This blog is the last in a three-part series presenting the CrowdStrike® Falcon Complete™ team’s analysis of the recent QakBot campaigns observed in the wild and outlining a strategy for the remote identification of a QakBot-infected host. While Part 1 and Part 2 provided an analysis of techniques used by the threat actor to gain successful infections, Part 3 provides recommendations for countermeasures that can be deployed via the CrowdStrike Falcon®® platform to prevent and contain infections before a widespread incident occurs. We also outline a strategy for how the team helps organizations recover from incidents via our remote remediation capabilities. 

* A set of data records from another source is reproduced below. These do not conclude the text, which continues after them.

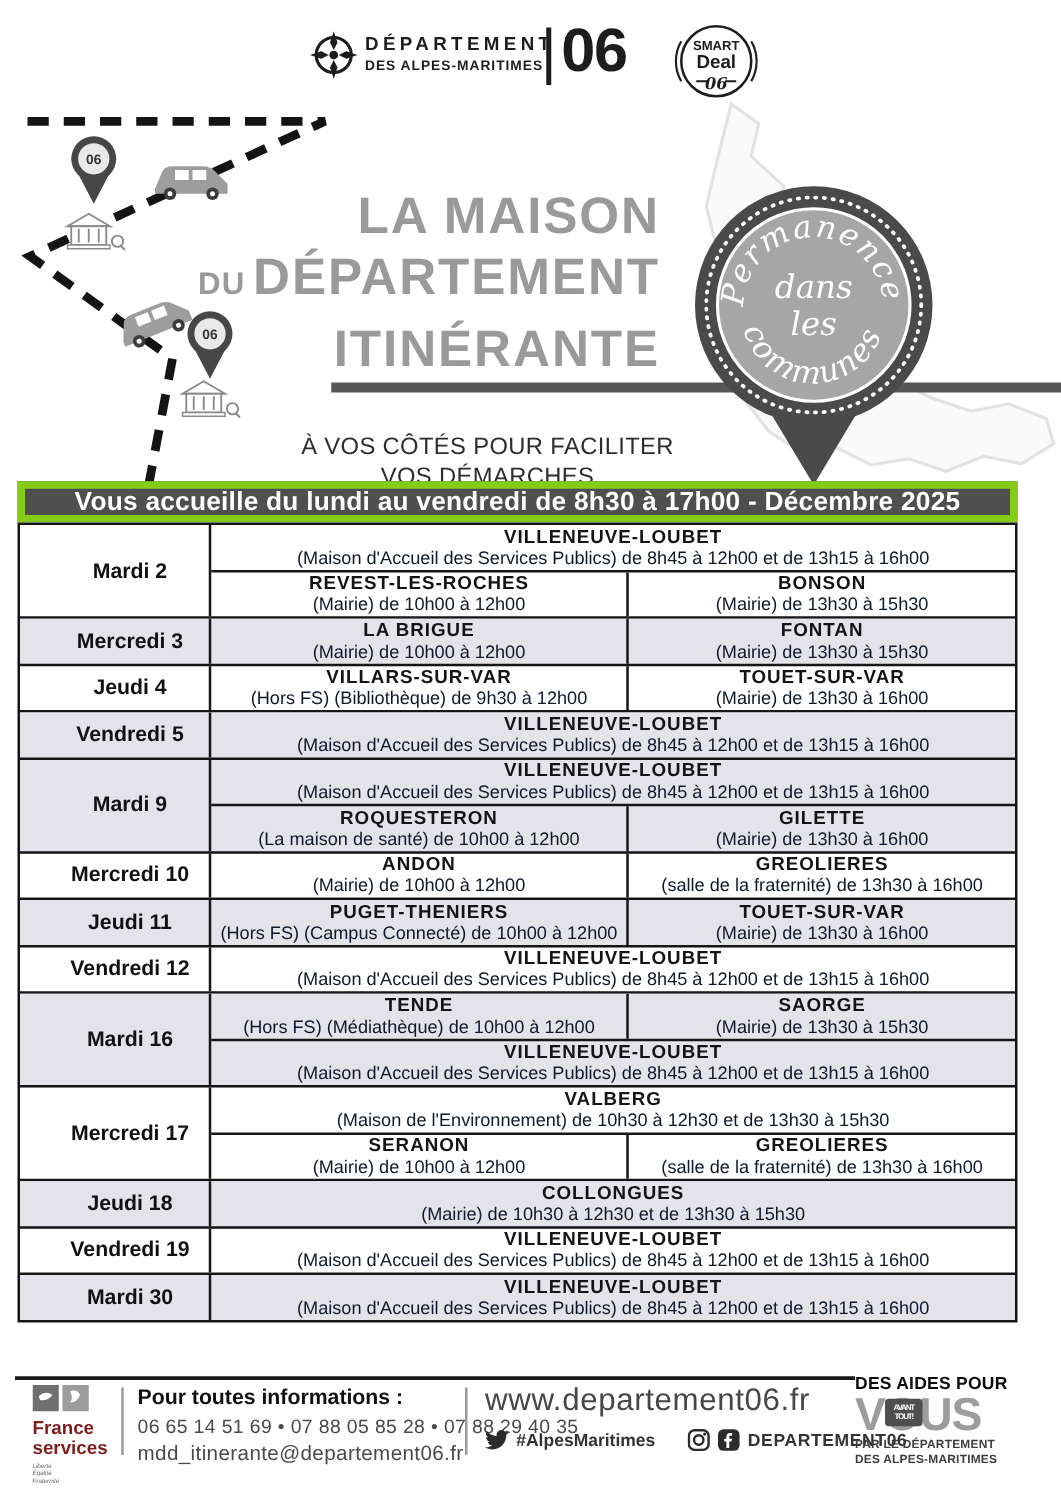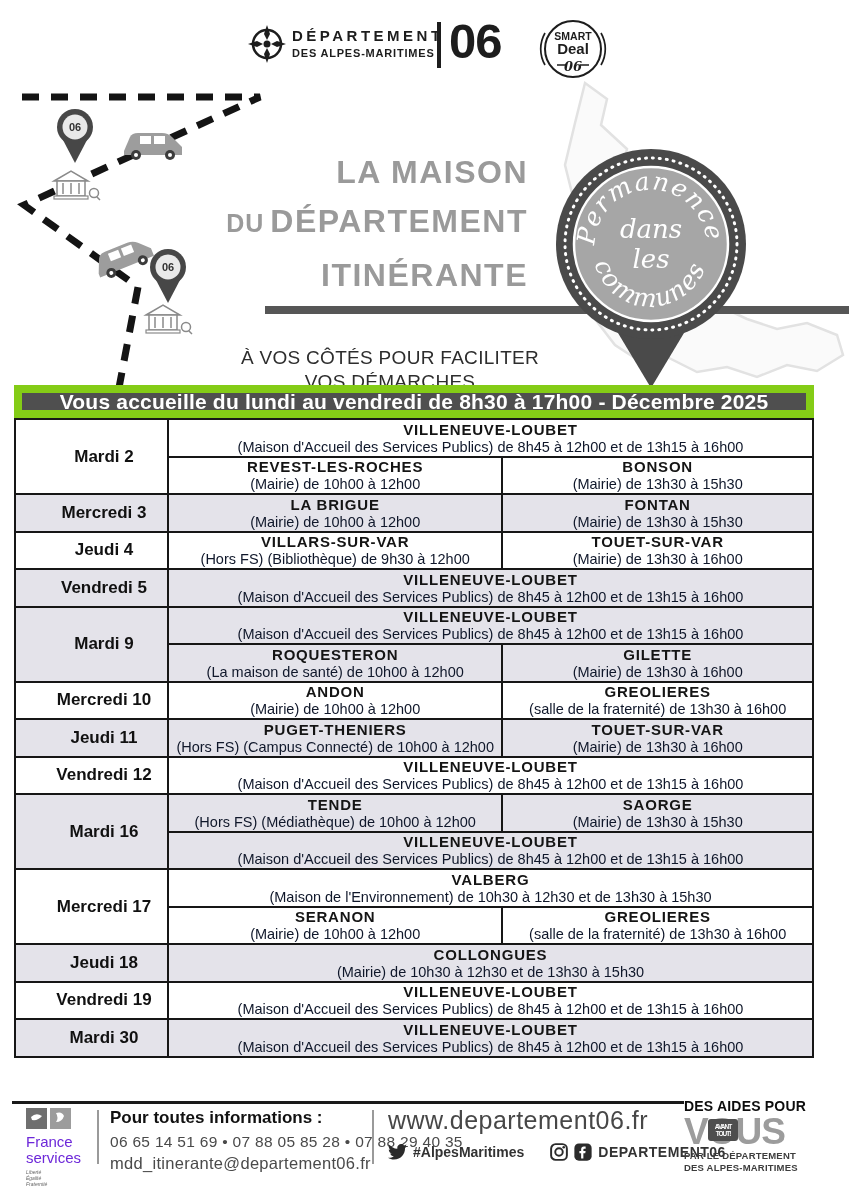--- a/index.html
+++ b/index.html
@@ -20,7 +20,7 @@
   .route-art{position:absolute;left:8px;top:85px;z-index:1;}
   .hero-title{position:absolute;right:321px;top:148px;text-align:right;color:#9a9a9a;
               font-weight:bold;line-height:49px;z-index:1;white-space:nowrap;}
-  .ht-big{font-size:32px;letter-spacing:1.5px;}
+  .ht-big{font-size:41px;letter-spacing:1.5px;}
   .ht-small{font-size:25px;letter-spacing:1px;margin-right:6px;}
   .hero-bar{position:absolute;left:265px;top:306px;width:584px;height:8px;background:#565656;z-index:1;}
   .hero-sub{position:absolute;left:230px;top:346px;width:320px;text-align:center;color:#2d2d2d;

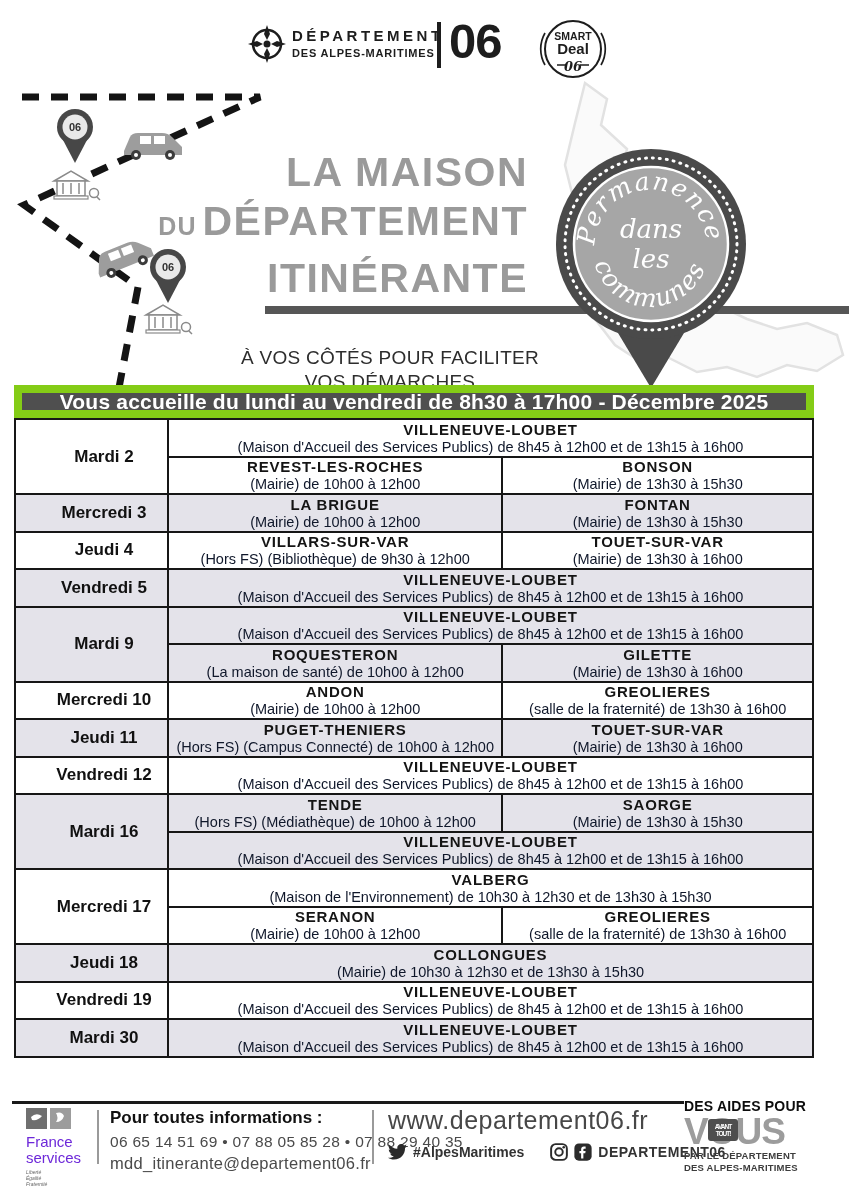--- a/index.html
+++ b/index.html
@@ -30,7 +30,7 @@
 
   
   .banner{position:absolute;left:14px;top:385px;width:800px;height:33px;background:#4f4f4f;
-          border:8px solid #84cc16;box-sizing:border-box;display:flex;align-items:center;justify-content:center;z-index:3;}
+          border:6px solid #84cc16;box-sizing:border-box;display:flex;align-items:center;justify-content:center;z-index:3;}
   .banner span{color:#fff;font-size:21px;font-weight:bold;letter-spacing:0.2px;}
 
   

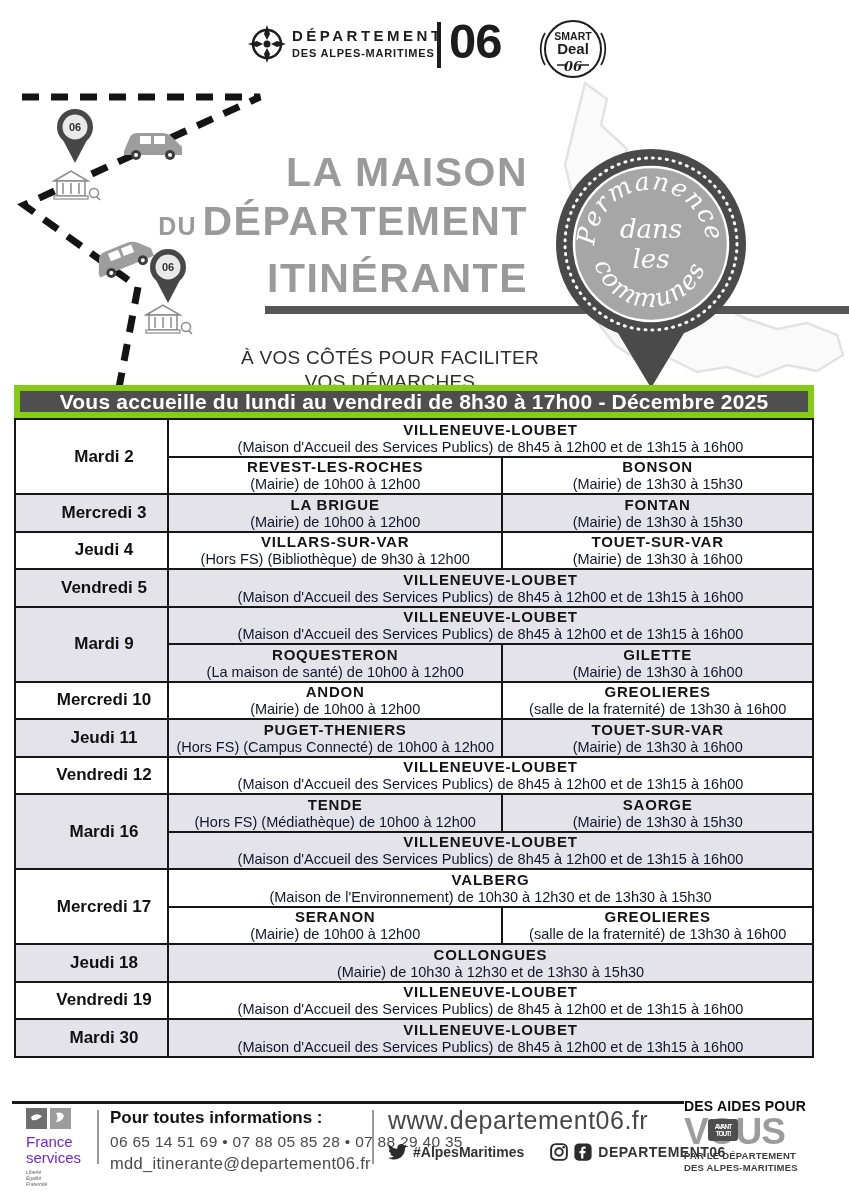--- a/index.html
+++ b/index.html
@@ -53,7 +53,7 @@
   
   .foot-rule{position:absolute;left:12px;top:1101px;width:672px;height:3px;background:#1a1a1a;}
   .fs-logo{position:absolute;left:26px;top:1108px;width:70px;}
-  .fs-name{font-size:15px;font-weight:normal;color:#6d28d9;line-height:16px;}
+  .fs-name{font-size:15px;font-weight:bold;color:#7f1d1d;line-height:16px;}
   .fs-motto{font-size:5px;font-style:italic;color:#666;line-height:6px;margin-top:3px;}
   .foot-div1{position:absolute;left:97px;top:1110px;width:2px;height:54px;background:#9a9a9a;}
   .info-block{position:absolute;left:110px;top:1108px;}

QakBot is an eCrime banking trojan that is capable of spreading laterally throughout a network. Utilizing a worm-like functionality, it spreads through brute forcing network shares, brute forcing Active Directory user group accounts or via SMB exploitation.

QakBot also employs a robust set of anti-analysis features to evade detection and frustrate analysis. Despite these protections, the CrowdStrike Falcon®® platform detects and prevents the malware from completing its execution chain. 

Solution: Prevention, Containment and Remediation

The Falcon Complete team’s approach to defeating the QakBot threat can be defined in several ways, depending on the tailored approach created for the customer. The best way to defend against QakBot is never allowing it to get a foothold in the first place, and the Falcon platform offers the prevention policies that are effective in stopping QakBot in its tracks. For situations where prevention is not enabled, a strategy of containment and fast remote response allows our analysts to quickly remediate the infection via the Falcon Real Time Response (RTR) console, resulting in less downtime, less interference and more productivity.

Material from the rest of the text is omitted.